> [What the task asks] Print the entries below word for word; the pictures stay out of your copy.

> [Extracted entries]
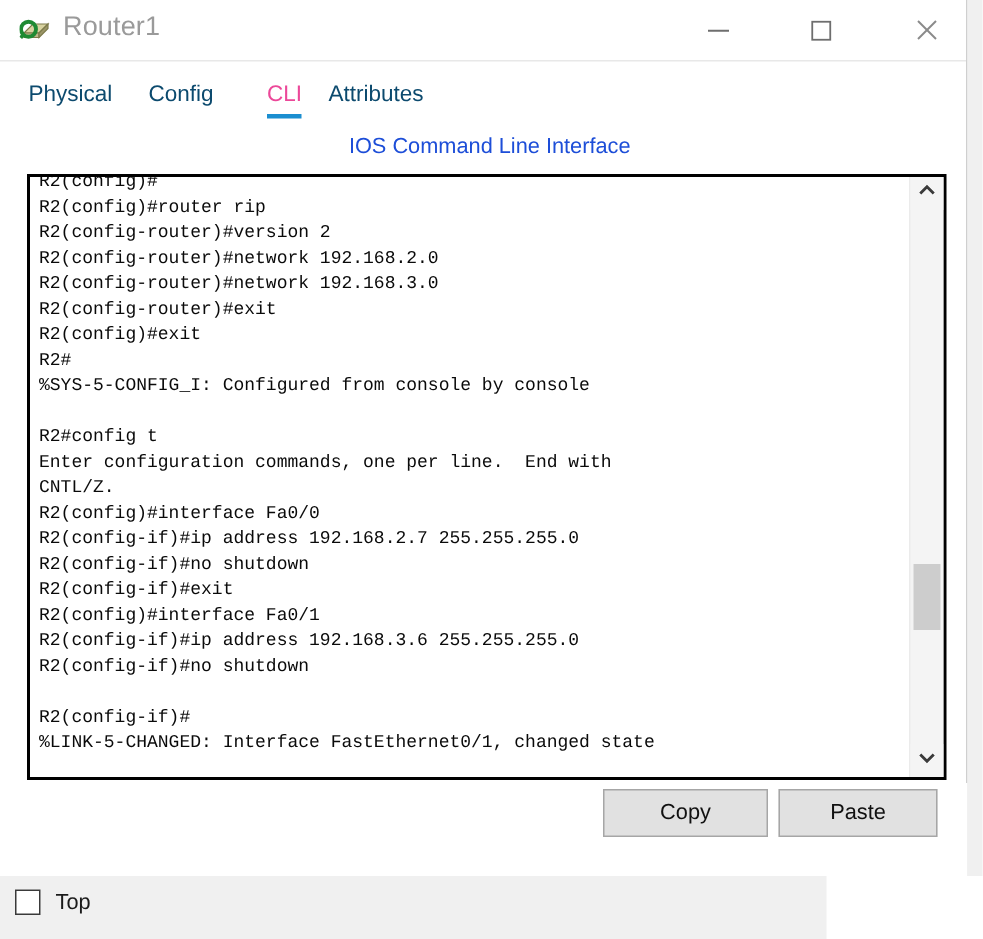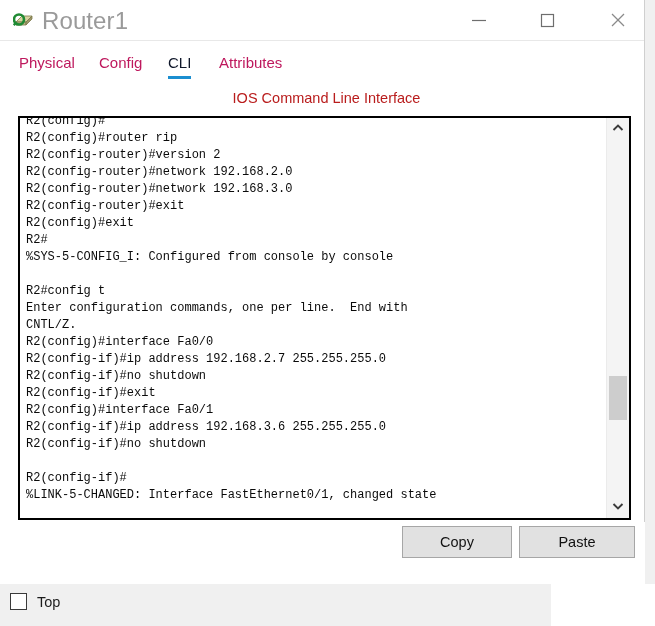--- a/index.html
+++ b/index.html
@@ -41,7 +41,7 @@
   #title-text {
     position: absolute;
     left: 42px; top: 7px;
-    font-size: 24px;
+    font-size: 18px;
     color: #9a9a9a;
     font-family: "Liberation Sans", sans-serif;
     letter-spacing: 0.1px;

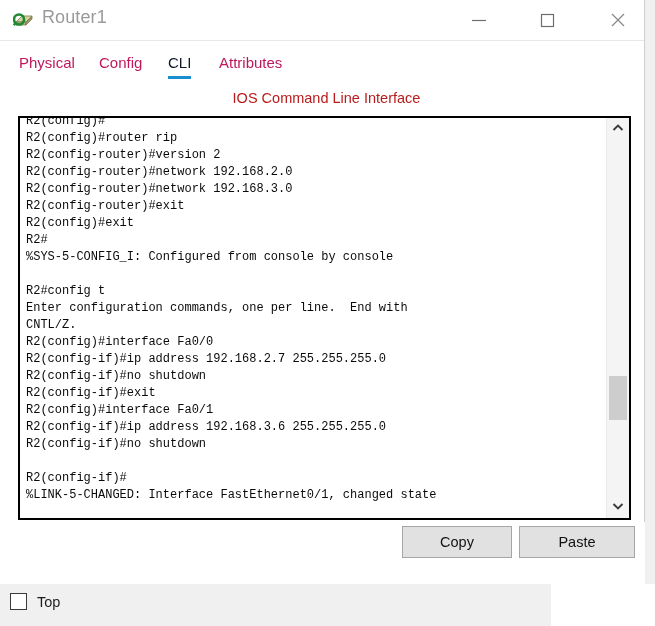--- a/index.html
+++ b/index.html
@@ -74,7 +74,7 @@
     top: 0;
     height: 33px;
     font-size: 15px;
-    color: #be185d;
+    color: #0c4a6e;
     line-height: 28px;
     white-space: nowrap;
     cursor: default;

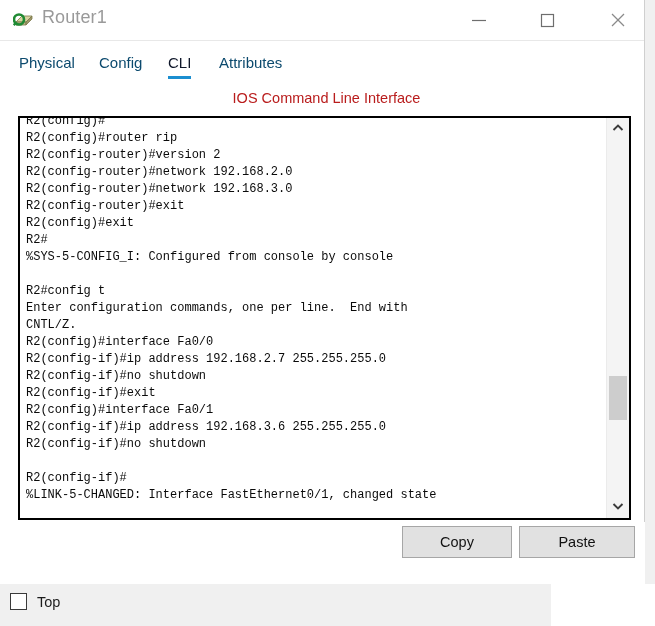--- a/index.html
+++ b/index.html
@@ -79,7 +79,7 @@
     white-space: nowrap;
     cursor: default;
   }
-  .tab.active { color: #0f172a; }
+  .tab.active { color: #ec4899; margin-left: 10px; }
   .tab .underline {
     position: absolute;
     left: 0; right: 0;

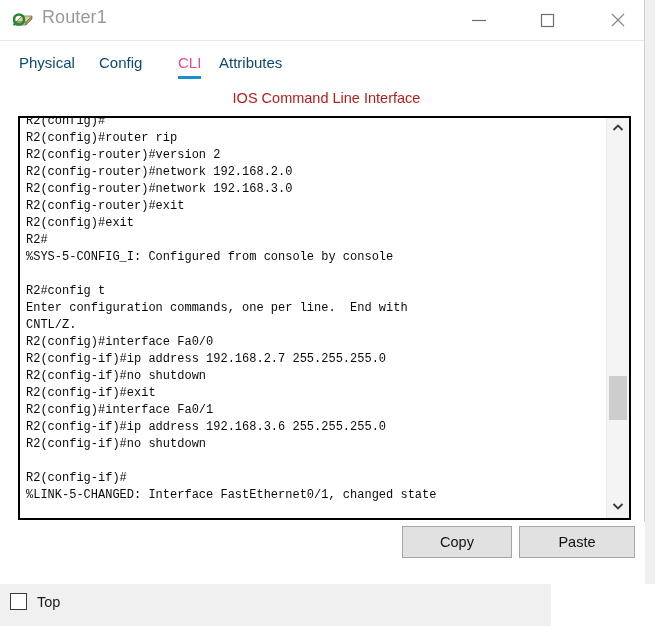--- a/index.html
+++ b/index.html
@@ -99,7 +99,7 @@
     width: 645px;
     text-align: center;
     font-size: 14.5px;
-    color: #b91c1c;
+    color: #1d4ed8;
   }
   #panel-heading span { padding-left: 8px; }
 

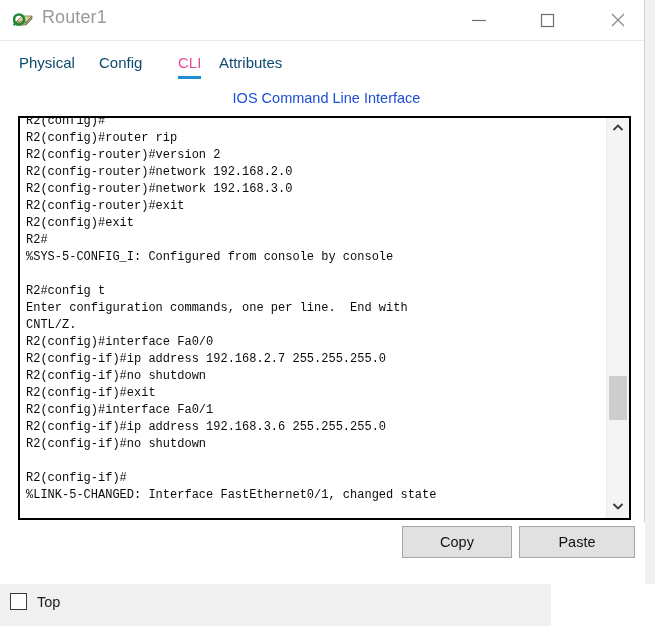--- a/index.html
+++ b/index.html
@@ -184,7 +184,7 @@
     cursor: default;
   }
   #btn-copy  { left: 402px; width: 110px; }
-  #btn-paste { left: 519px; width: 116px; }
+  #btn-paste { left: 519px; width: 106px; }
 
   
   #bottomstrip {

> [Exercise output]
--- a/index.html
+++ b/index.html
@@ -41,7 +41,7 @@
   #title-text {
     position: absolute;
     left: 42px; top: 7px;
-    font-size: 24px;
+    font-size: 18px;
     color: #9a9a9a;
     font-family: "Liberation Sans", sans-serif;
     letter-spacing: 0.1px;

--- a/index.html
+++ b/index.html
@@ -74,7 +74,7 @@
     top: 0;
     height: 33px;
     font-size: 15px;
-    color: #be185d;
+    color: #0c4a6e;
     line-height: 28px;
     white-space: nowrap;
     cursor: default;

--- a/index.html
+++ b/index.html
@@ -79,7 +79,7 @@
     white-space: nowrap;
     cursor: default;
   }
-  .tab.active { color: #0f172a; }
+  .tab.active { color: #ec4899; margin-left: 10px; }
   .tab .underline {
     position: absolute;
     left: 0; right: 0;

--- a/index.html
+++ b/index.html
@@ -99,7 +99,7 @@
     width: 645px;
     text-align: center;
     font-size: 14.5px;
-    color: #b91c1c;
+    color: #1d4ed8;
   }
   #panel-heading span { padding-left: 8px; }
 

--- a/index.html
+++ b/index.html
@@ -184,7 +184,7 @@
     cursor: default;
   }
   #btn-copy  { left: 402px; width: 110px; }
-  #btn-paste { left: 519px; width: 116px; }
+  #btn-paste { left: 519px; width: 106px; }
 
   
   #bottomstrip {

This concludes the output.